Chris riss die Augen auf. Schlagartig verstummten die Geräusche.

Von Rabenholz lächelte ihn an: “Haben Sie es gehört? Sie haben es gehört, nicht wahr?“

Er war ganz begeistert, sah ihn an und breitete die Arme aus, so als habe er in Chris einen wirklich besonderen Menschen gefunden dem er eben etwas Grandioses eröffnet hatte.

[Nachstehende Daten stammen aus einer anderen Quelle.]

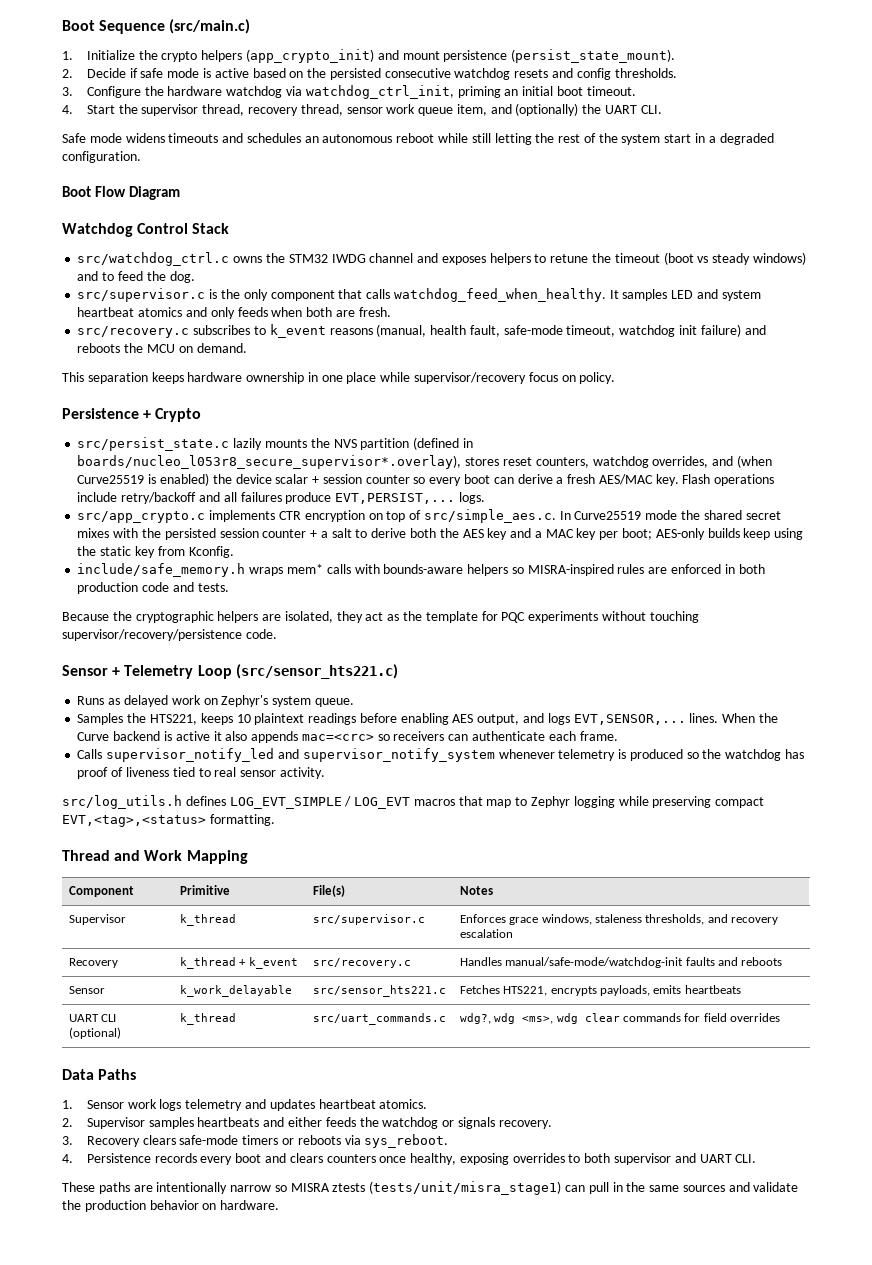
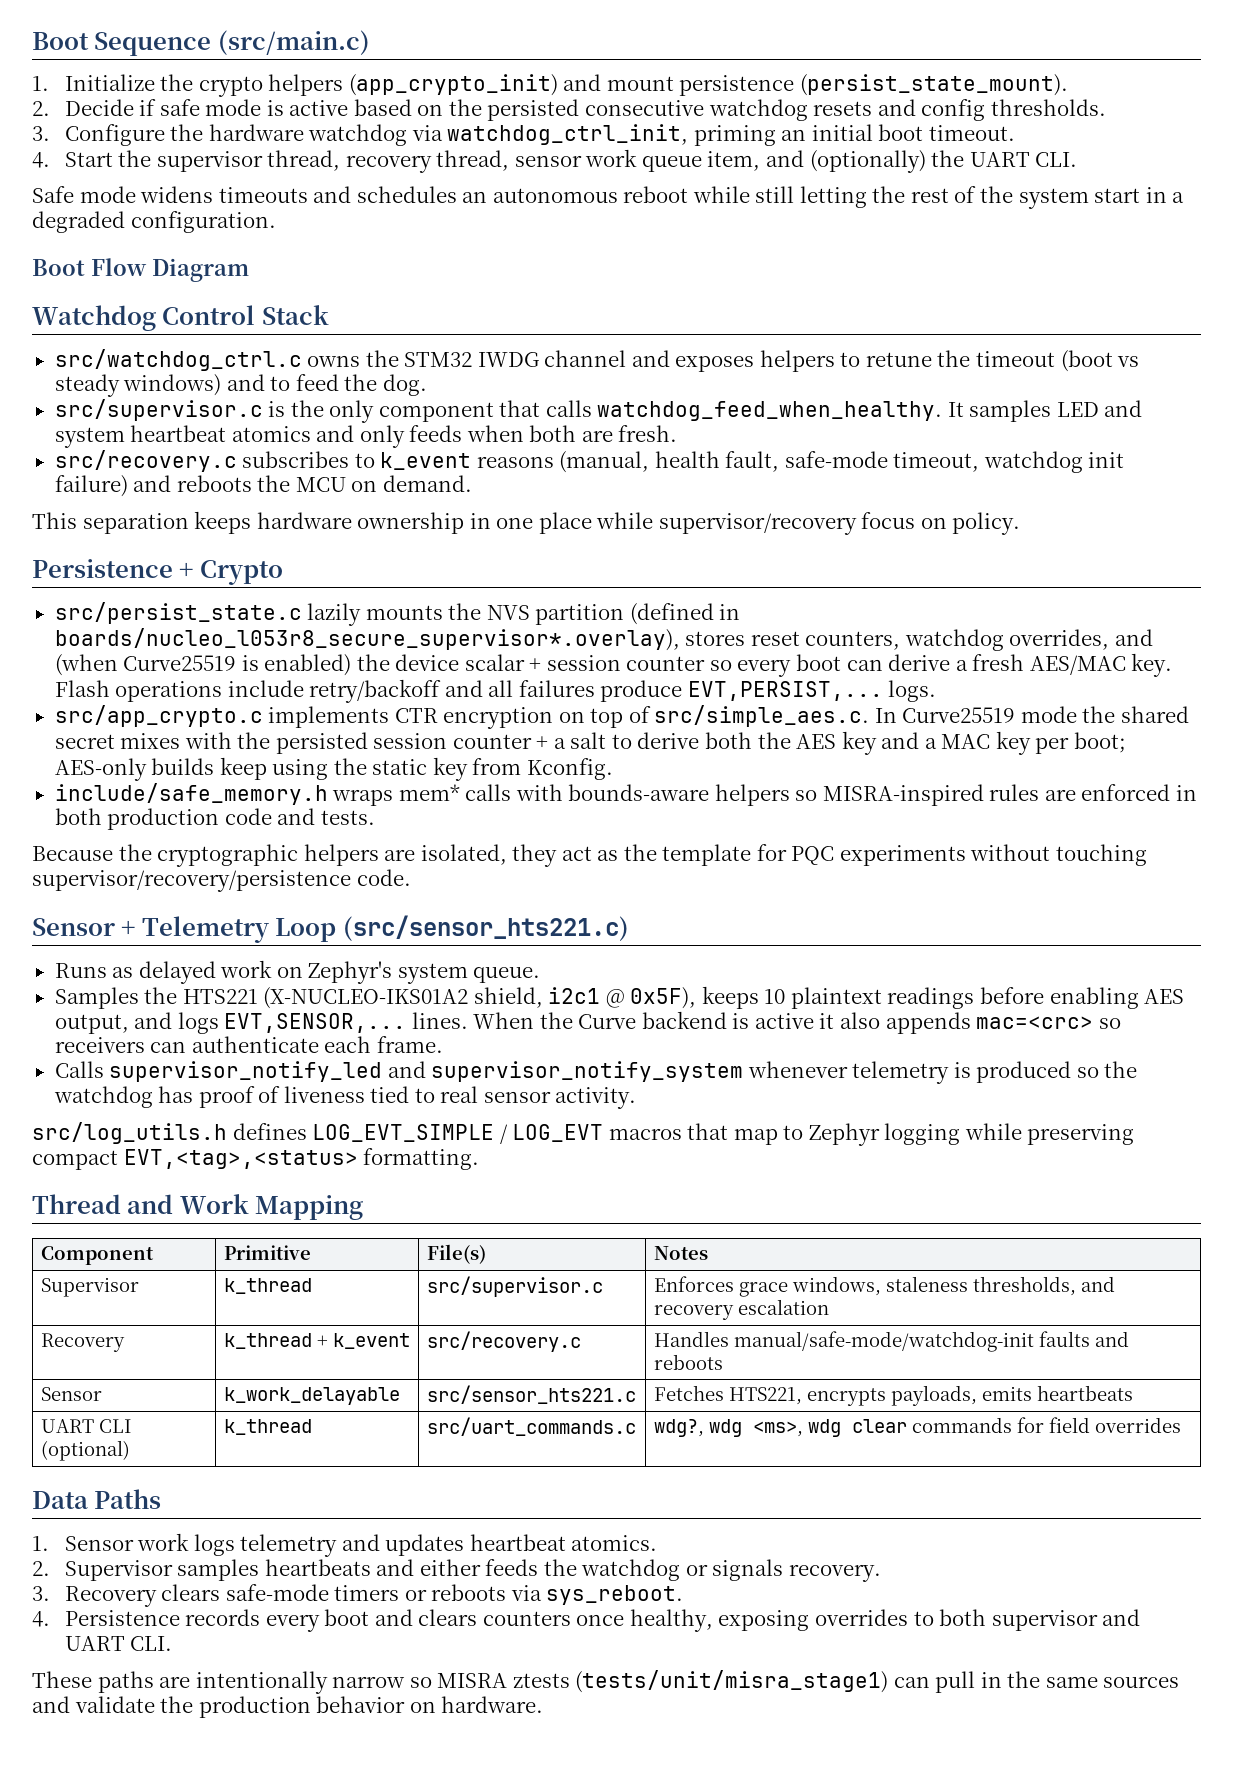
- Samples the HTS221, keeps 10 plaintext readings before enabling AES output, and logs EVT,SENSOR,... lines.
+ Samples the HTS221 (X-NUCLEO-IKS01A2 shield, i2c1 @ 0x5F), keeps 10 plaintext readings before enabling AES output, and logs EVT,SENSOR,... lines.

„In ebendem Moment als Sie meinen Laden beliebten mit Ihrem Erscheinen zu beehren, erkannte ich, dass in Ihnen etwas Besonderes schlummert. Erlauben Sie diesem Besonderen, zu kommunizieren, erlauben Sie diesem Besonderen, Kontakt zu finden. Schließen Sie die Augen und hören Sie!“

Von Rabenholz war sichtlich aufgeregt und völlig überzeugt von der Sinnhaftigkeit dessen was er sagte.

Chris sah sich zweifelnd und nach Rettung suchend um. Die Wahrscheinlichkeit, gerade eben als Hauptdarsteller in einem Prank Video zu fungieren, schien ihm immer noch sehr groß.  Aber niemand außer ihm war hier, der die ungeteilte Aufmerksamkeit des Alten von ihm ablenken hätte können. Sich einfach umzudrehen und wieder nach draußen zu gehen, wäre ein Akt der Unhöflichkeit, den Chris nicht über sich brachte. Ich bin einfach viel zu nett, hatte er sich schon häufig gedacht, wenn er sich aus reiner Höflichkeit mal wieder etwas aufs Auge hatte drücken lassen.

Aber dieser Heinrich von Rabenholz war zwar ein bisschen schrullig, vielleicht auch ein bisschen verrückt, aber auf eine irgendwie nette, sympathische Weise. Es lag absolut keine Falschheit oder Verschlagenheit in seinem Blick. Nur ehrliche Freude, dass sein Kunde „etwas Besonderes“ zu sein schien.